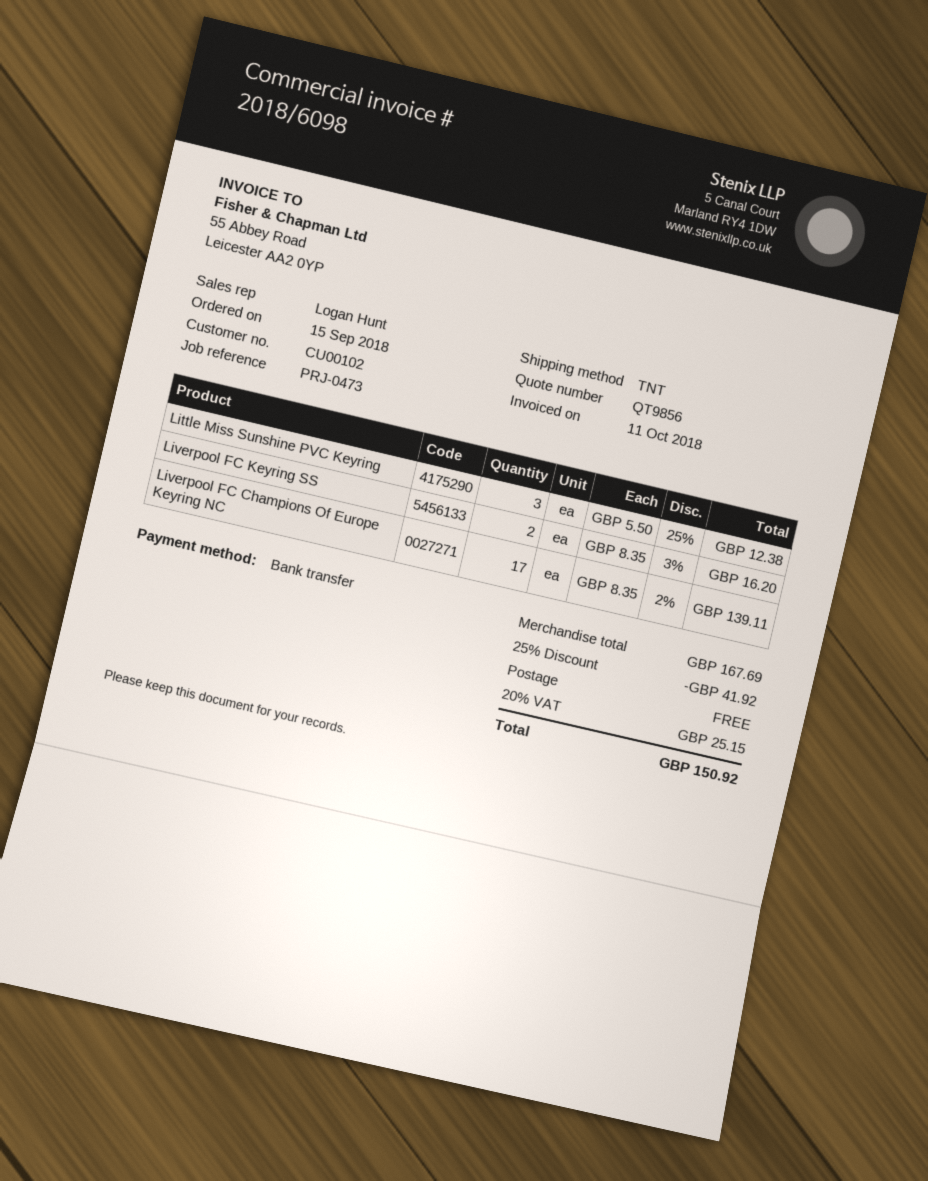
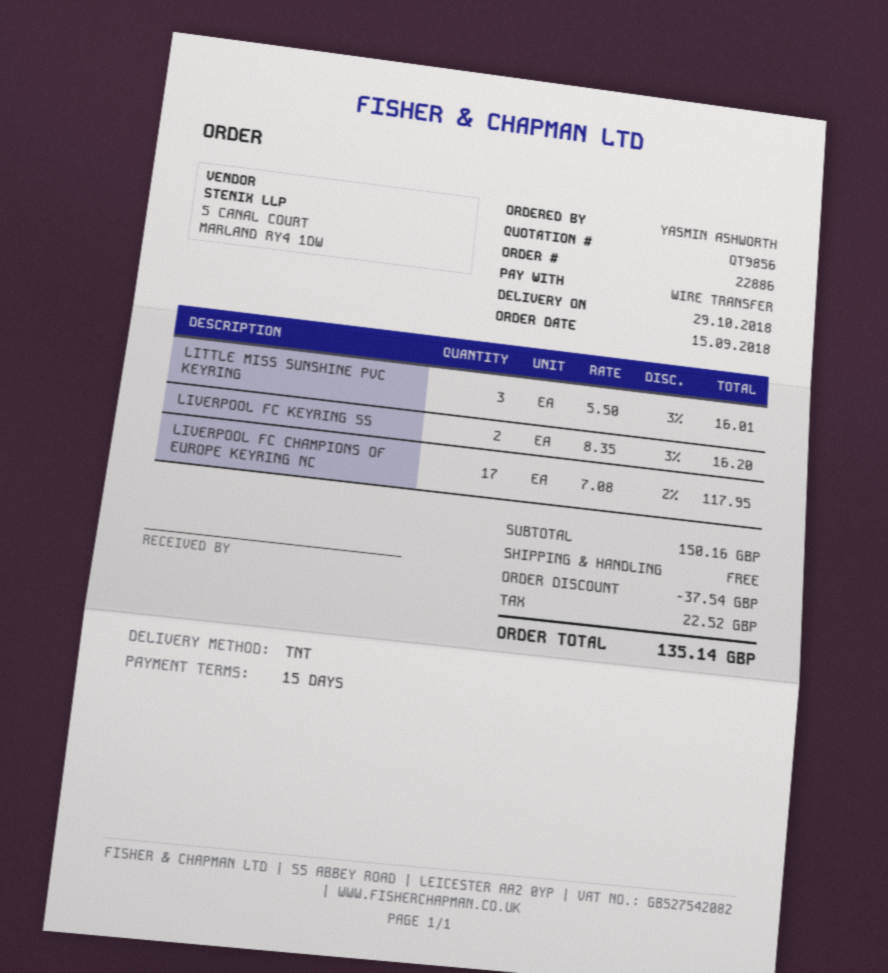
Little Miss Sunshine PVC Keyring: 3 x 5.50 - 25% = 12.38 -> 3 x 5.50 - 3% = 16.01
Liverpool FC Champions Of Europe Keyring NC: 17 x 8.35 - 2% = 139.11 -> 17 x 7.08 - 2% = 117.95
subtotal: 167.69 -> 150.16
discount: 41.92 -> 37.54
tax: 25.15 -> 22.52
total: 150.92 -> 135.14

★ ★ ★ ★

◆ **Action item**
The lines holding the word "Keyring" are the answer. Pull them out of the records and copy them.

◆ **Result of this exercise**
Little Miss Sunshine PVC Keyring: 3 x 5.50 - 25% = 12.38 -> 3 x 5.50 - 3% = 16.01
Liverpool FC Champions Of Europe Keyring NC: 17 x 8.35 - 2% = 139.11 -> 17 x 7.08 - 2% = 117.95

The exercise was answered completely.